*** MATERIAL PROVIDED ***

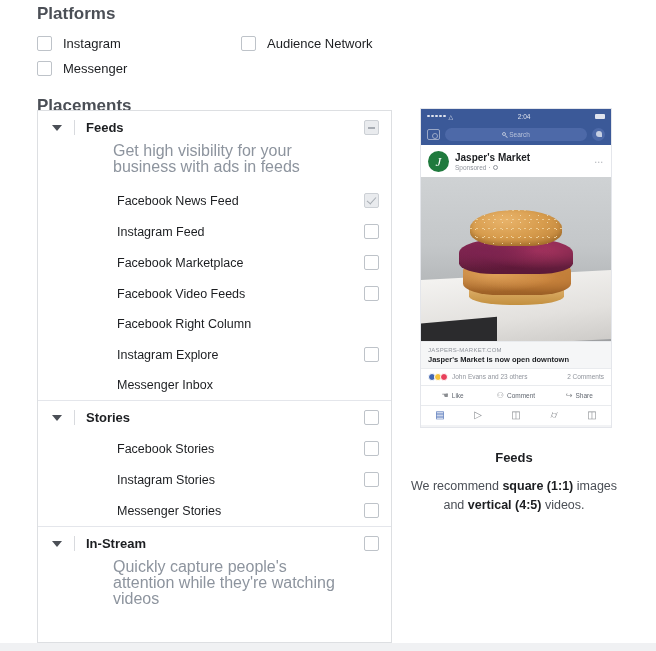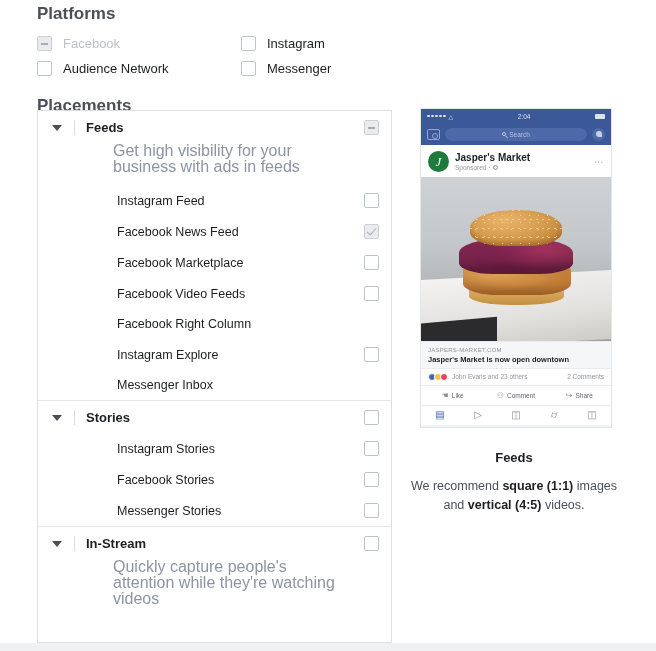--- a/index.html
+++ b/index.html
@@ -334,10 +334,6 @@
 <div id="platforms-label" class="section-label">Platforms</div>
 
 <div class="platform-grid">
-  <div class="platform-row">
-    <span class="cb indeterminate"></span>
-    <span class="platform-name dim">Facebook</span>
-  </div>
   <div class="platform-row">
     <span class="cb"></span>
     <span class="platform-name">Instagram</span>

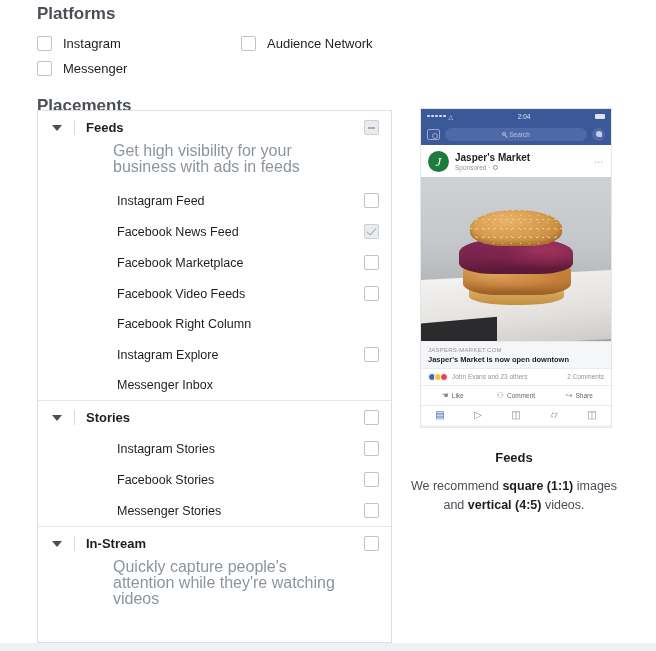--- a/index.html
+++ b/index.html
@@ -361,12 +361,12 @@
   <div class="group-desc">Get high visibility for your business with ads in feeds</div>
 
   <div class="place-row">
-    <span class="place-name">Instagram Feed</span>
-    <span class="cb"></span>
-  </div>
-  <div class="place-row">
     <span class="place-name">Facebook News Feed</span>
     <span class="cb checked-disabled"></span>
+  </div>
+  <div class="place-row">
+    <span class="place-name">Instagram Feed</span>
+    <span class="cb"></span>
   </div>
   <div class="place-row">
     <span class="place-name">Facebook Marketplace</span>

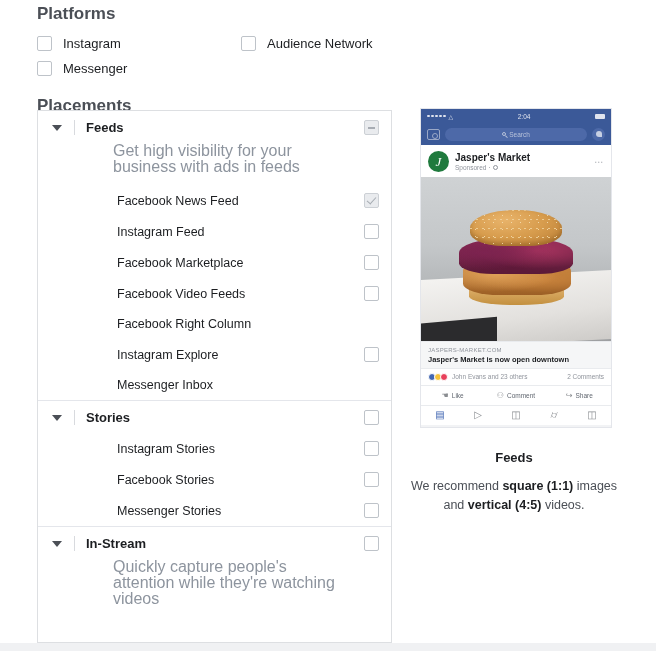--- a/index.html
+++ b/index.html
@@ -395,11 +395,11 @@
   </div>
 
   <div class="place-row">
+    <span class="place-name">Facebook Stories</span>
+    <span class="cb"></span>
+  </div>
+  <div class="place-row">
     <span class="place-name">Instagram Stories</span>
-    <span class="cb"></span>
-  </div>
-  <div class="place-row">
-    <span class="place-name">Facebook Stories</span>
     <span class="cb"></span>
   </div>
   <div class="place-row">

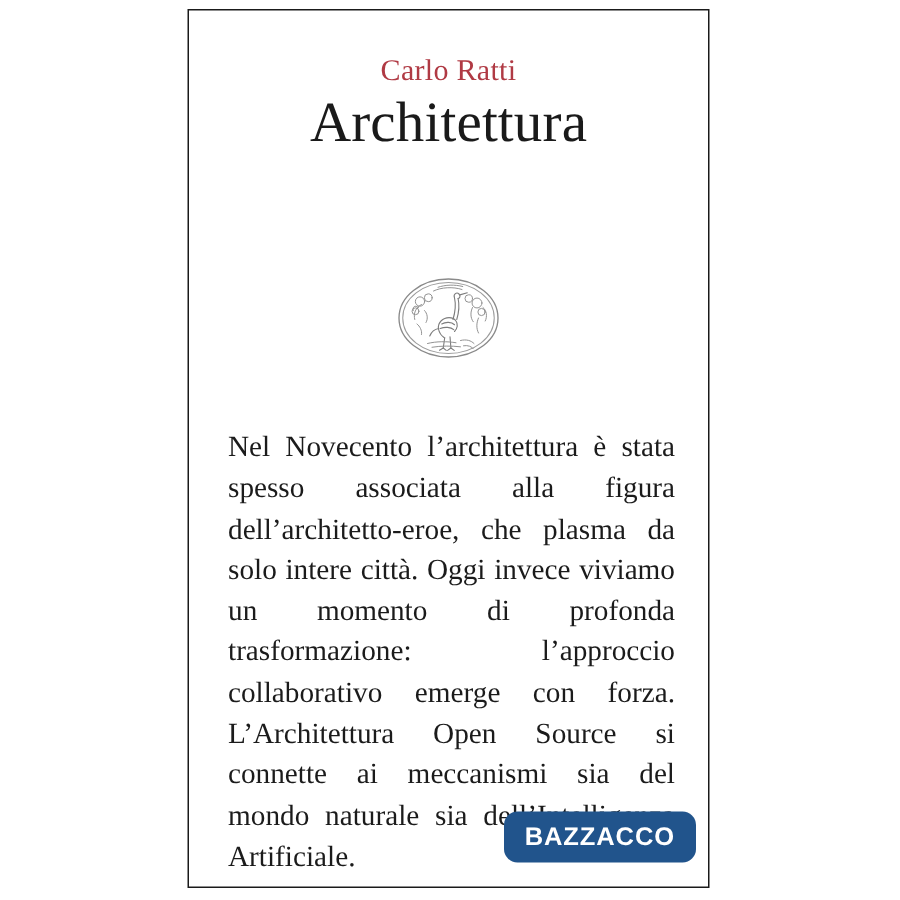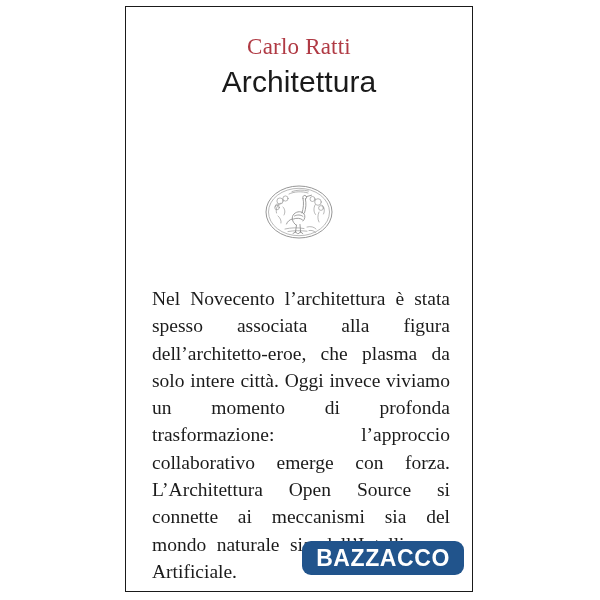--- a/index.html
+++ b/index.html
@@ -41,7 +41,7 @@
     top: 25px;
     width: 100%;
     text-align: center;
-    font-size: 23px;
+    font-size: 20px;
     line-height: 30px;
     letter-spacing: 0.2px;
     color: #b03a44;

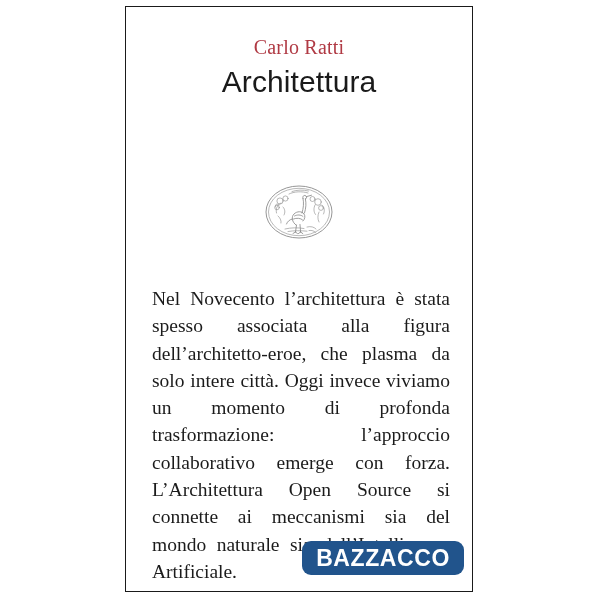--- a/index.html
+++ b/index.html
@@ -57,10 +57,10 @@
     text-align: center;
   }
   .title-line {
-    font-size: 30px;
+    font-size: 38px;
     line-height: 34px;
     color: #1a1a1a;
-    font-family: Liberation Sans, sans-serif;
+    font-family: Liberation Serif, serif;
     letter-spacing: 0.1px;
   }
 

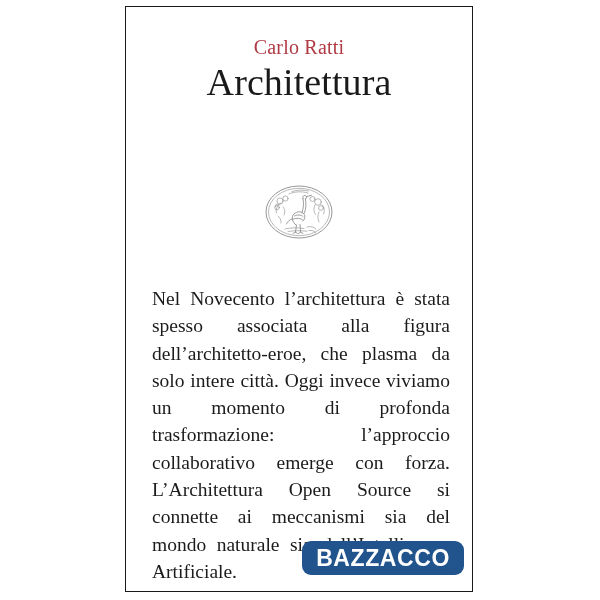--- a/index.html
+++ b/index.html
@@ -113,7 +113,7 @@
     color: #ffffff;
     font-family: "Liberation Sans", sans-serif;
     font-weight: bold;
-    font-size: 23px;
+    font-size: 17px;
     letter-spacing: 0.6px;
     display: flex;
     align-items: center;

*** End of MATERIAL PROVIDED ***

TASK REQUIREMENTS: With the pictures omitted, reproduce the data above exactly.

ANSWER SECTION:
--- a/index.html
+++ b/index.html
@@ -334,10 +334,6 @@
 <div id="platforms-label" class="section-label">Platforms</div>
 
 <div class="platform-grid">
-  <div class="platform-row">
-    <span class="cb indeterminate"></span>
-    <span class="platform-name dim">Facebook</span>
-  </div>
   <div class="platform-row">
     <span class="cb"></span>
     <span class="platform-name">Instagram</span>

--- a/index.html
+++ b/index.html
@@ -361,12 +361,12 @@
   <div class="group-desc">Get high visibility for your business with ads in feeds</div>
 
   <div class="place-row">
-    <span class="place-name">Instagram Feed</span>
-    <span class="cb"></span>
-  </div>
-  <div class="place-row">
     <span class="place-name">Facebook News Feed</span>
     <span class="cb checked-disabled"></span>
+  </div>
+  <div class="place-row">
+    <span class="place-name">Instagram Feed</span>
+    <span class="cb"></span>
   </div>
   <div class="place-row">
     <span class="place-name">Facebook Marketplace</span>

--- a/index.html
+++ b/index.html
@@ -395,11 +395,11 @@
   </div>
 
   <div class="place-row">
+    <span class="place-name">Facebook Stories</span>
+    <span class="cb"></span>
+  </div>
+  <div class="place-row">
     <span class="place-name">Instagram Stories</span>
-    <span class="cb"></span>
-  </div>
-  <div class="place-row">
-    <span class="place-name">Facebook Stories</span>
     <span class="cb"></span>
   </div>
   <div class="place-row">

--- a/index.html
+++ b/index.html
@@ -41,7 +41,7 @@
     top: 25px;
     width: 100%;
     text-align: center;
-    font-size: 23px;
+    font-size: 20px;
     line-height: 30px;
     letter-spacing: 0.2px;
     color: #b03a44;

--- a/index.html
+++ b/index.html
@@ -57,10 +57,10 @@
     text-align: center;
   }
   .title-line {
-    font-size: 30px;
+    font-size: 38px;
     line-height: 34px;
     color: #1a1a1a;
-    font-family: Liberation Sans, sans-serif;
+    font-family: Liberation Serif, serif;
     letter-spacing: 0.1px;
   }
 

--- a/index.html
+++ b/index.html
@@ -113,7 +113,7 @@
     color: #ffffff;
     font-family: "Liberation Sans", sans-serif;
     font-weight: bold;
-    font-size: 23px;
+    font-size: 17px;
     letter-spacing: 0.6px;
     display: flex;
     align-items: center;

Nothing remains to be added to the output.